34 March 2012 Insight

A patch of East London wasteland has been transformed into the hub for the 2012 Olympic and Paralympic Games.

London’s bid to host the 2012 Olympic and Paralympic Games promised to deliver the best games ever. At the Royal Academy of Engineering’s 2011 Lloyd’s Register Educational Trust Lecture, and later to Insight, Sir John Armitt, Chairman of the Olympic Delivery Authority (ODA), described how the ODA has helped to meet that promise. The construction work for the Olympics has been compared to building two Heathrow Terminal 5s in half the time. Having to build 2,818 apartments in just two years was in itself an enormous exercise. This was just one element of the project which required the ODA, set up in 2006, to deliver the site’s infrastructure, venues, Olympic Village and transport links, as well as devise and implement effective transport plans. All this had to be done to deadline, on budget and in a sustainable manner to leave a lasting legacy. Around 17,000 athletes and officials will take part in 302 events covering 26 sports in the Olympics; the Paralympics will offer

499 events across 20 sports. And for each event the ODA determined whether existing facilities could be used – the Games will make use of many pre-bid venues in and outside London – or, if not, whether to build a temporary or a permanent new venue. The scale and complexity of the project might have seemed overwhelming. But John Armitt exudes the quiet authority of someone who is used to getting things done according to plan. Before joining the ODA in 2007, a succession of posts as chief executive of Union Railways, Costain, Railtrack plc and lastly Network Rail, and 27 years working for John Laing, had given

him wide experience in civil engineering and industrial construction projects. Raising the bar The Olympic project was recognised as an opportunity to raise the bar in the construction industry. The ODA set standards across six key themes: health, safety and security; employment and skills; sustainability; equality, diversity and inclusion; legacy; and design and accessibility. An early challenge to the ODA’s sustainability credentials was the heavy contamination of the 600-acre site of the Olympic Park in Stratford, the result of hundreds of years of waste from industry.

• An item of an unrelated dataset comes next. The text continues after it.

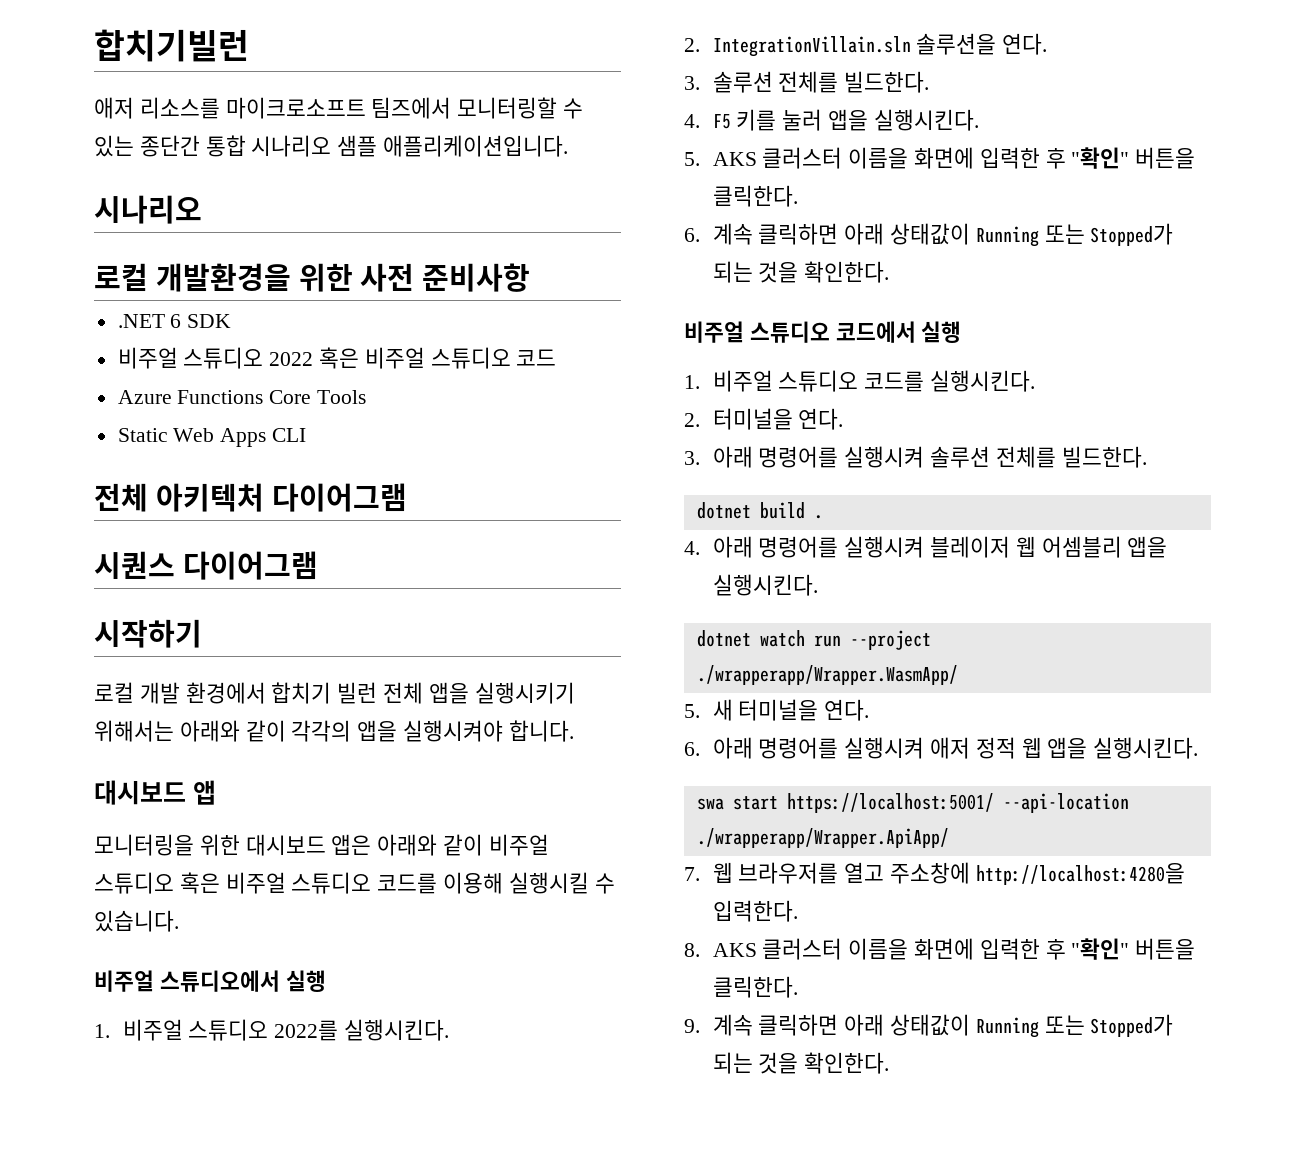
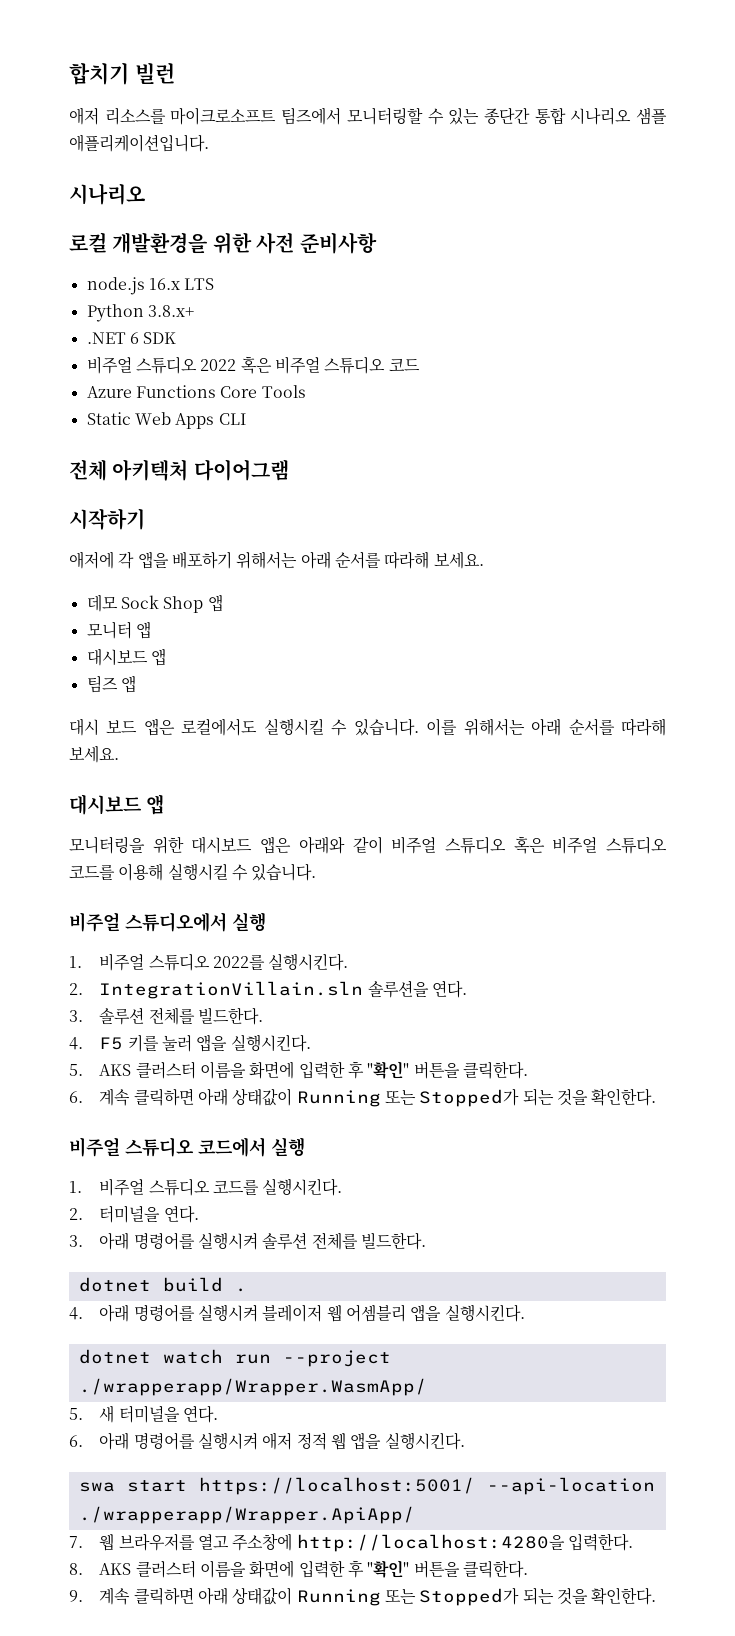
[94,29,249,62] 합치기빌런 -> [69,62,175,85] 합치기 빌런
(531, 277) none -> [86,277,215,295] [86,304,194,322] // node.js 16.x LTS // Python 3.8.x+
[94,551,318,580] // 시퀀스 다이어그램 -> (289, 470) none
[94,682,575,704] [94,720,574,742] 로컬 개발 환경에서 합치기 빌런 전체 앱을 실행시키기 위해서는 아래와 같이 각각의 앱을 실행시켜야 합니다. -> [69,551,484,569] [86,594,223,613] [86,621,151,639] [86,648,166,666] [86,675,136,693] [69,718,666,736] [69,745,119,763] 애저에 각 앱을 배포하기 위해서는 아래 순서를 따라해 보세요. // 데모 Sock Shop 앱 // 모니터 앱 // 대시보드 앱 // 팀즈 앱 // 대시 보드 앱은 로컬에서도 실행시킬 수 있습니다. 이를 위해서는 아래 순서를 따라해 보세요.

Insight March 2012 35 “Traditionally such soil would be dug up and transported to landfill and clean material imported,” said Armitt. This, however, would have meant extensive lorry movements on the local roads, landfill, and the use of raw materials. So it was decided to clean and recover the contaminated soil. Two million tonnes was treated primarily by soil washing; 95% of the soil was recovered with only 5% going to licensed landfill. “The health and safety of site workers is the top priority in everything we do – that culture was established at the outset,” said Armitt. “Good management and leadership has resulted in our accident frequency rate being far lower than the industry average across what is one of the largest construction projects in Europe. “The accident rate is 0.15 accidents per 100,000 hours worked. To put this in perspective, only 120 reports have been received by the Health and Safety Executive in relation to over 75 million hours of work on the project to date, equating to one incident every 77,000 days. Around two thirds of these incidents relate to common injuries such as twisted ankles and sprained backs.” He said the project thus far has been delivered without a fatality, a major achievement, illustrating the robust health and safety culture.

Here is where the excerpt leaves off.